Discrete Mathematics
This is a preserved file from cs2102 Fall 2016. An updated version may exist at https://uvacs2102.github.io/

Class 14: Invariant Principle


Schedule

Problem Set 6 (is posted now) is due 21 October (Friday) at 6:29pm.

Exam 1 was returned Tuesday. If you did not pick yours up yet, you can get it after class today. I will start charging exponentially-increasing storage fees for inexcusably unclaimed exams starting tomorrow.

Note that the version of the notes that was handed out in class mixed up the $\vee$ and $\wedge$ symbols! The web version is corrected.

Fast Exponentiation

This is the algorithm from Section 6.3.1 written as Python code:

def power(a, b):
   x = a
   y = 1
   z = b
   while z > 0:
      r = z % 2 # remainder of z / 2
      z = z // 2 # quotient of z / 2
      if r == 1:
         y = x * y
      x = x * x
   return y

State Machines (review from Class 13)

A state machine, $M = (S, G: S \times S, q_0 \in S)$, is a binary relation (called a transition relation) on a set (both the domain and codomain are the same set). One state, denoted $q_0$, is designated as the start state.
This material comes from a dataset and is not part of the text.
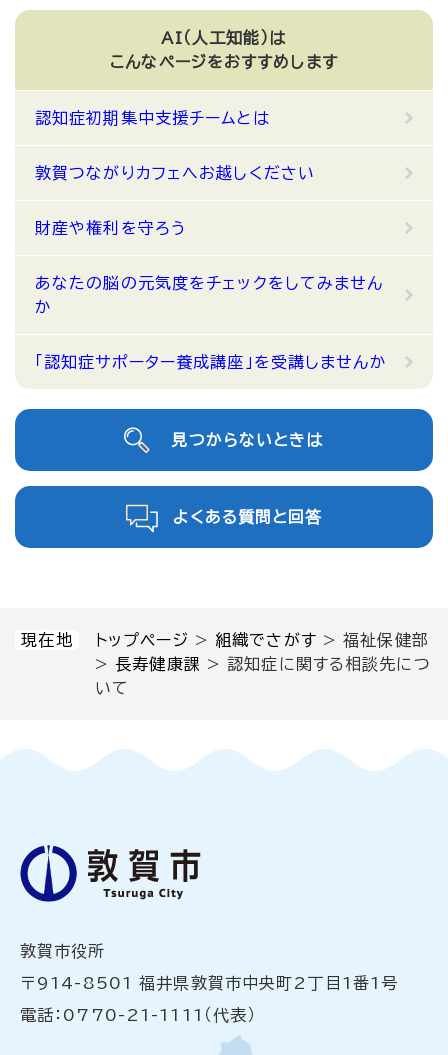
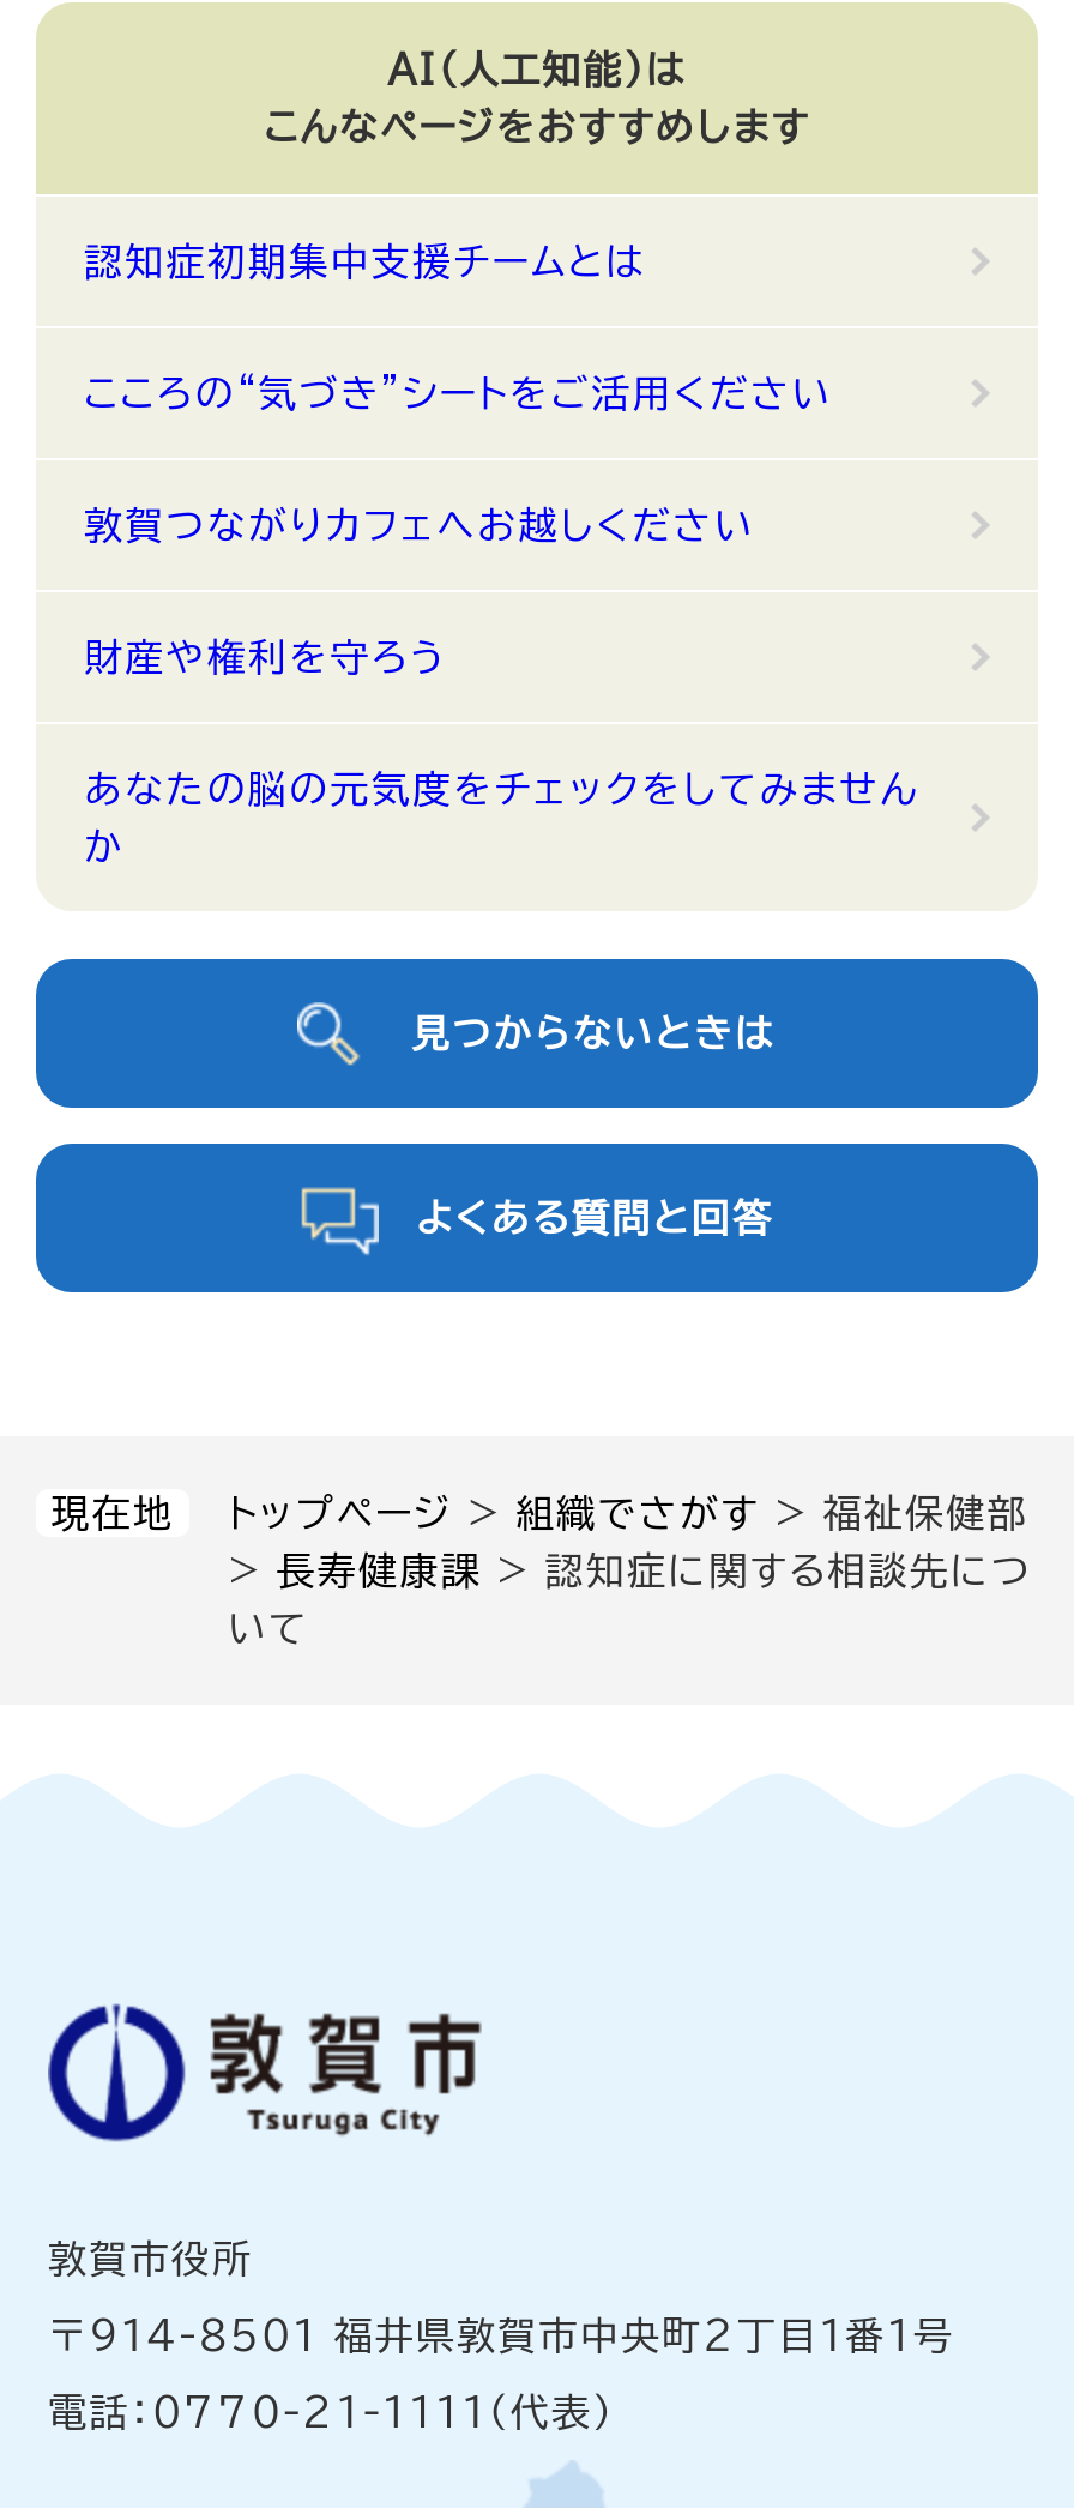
none -> [84,375,833,413] こころの“気づき”シートをご活用ください
moved [35,165,384,315] -> [84,506,919,866]: 敦賀つながりカフェへお越しください | 財産や権利を守ろう | あなたの脳の元気度をチェックをしてみません | か
[35,354,387,370] 「認知症サポーター養成講座」を受講しませんか -> none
An execution of a state machine $M = (S, G \subseteq S \times S, q_0 \in S)$ is a (possibly infinite) sequence of states, $(x_0, x_1, \cdots, x_n)$ where (1) $x_0 = q_0$ (it begins with the start state), and (2) $\forall i \in {0, 1, \ldots, n - 1} \ldotp (xi, x{i + 1}) \in G$ (if $q$ and $r$ are consecutive states in the sequence, then there is an edge $q \rightarrow r$ in $G$).

A state $q$ is reachable if it appears in some execution.

A preserved invariant of a state machine $M = (S, G \subseteq S \times S, q_0 \in S)$ is a predicate, $P$, on states, such that whenever $P(q)$ is true of a state $q$, and $q \rightarrow r \in G$, then $P®$ is true.

Bishop State Machine

$S = { (\fillin ) \, | \, r, c \in \mathbb{N} }$
$G = { (r, c) \rightarrow (r’, c’) \, | \, r, c \in \mathbb{N} \wedge (\exists d \in \mathbb{N}^{+} \textrm{ such that } r’ = r \fillin d \wedge r’ \ge 0 \wedge c’ = c \fillin d \wedge c’ \ge 0 }$
$q_0 = (0, 2)$

What states are reachable?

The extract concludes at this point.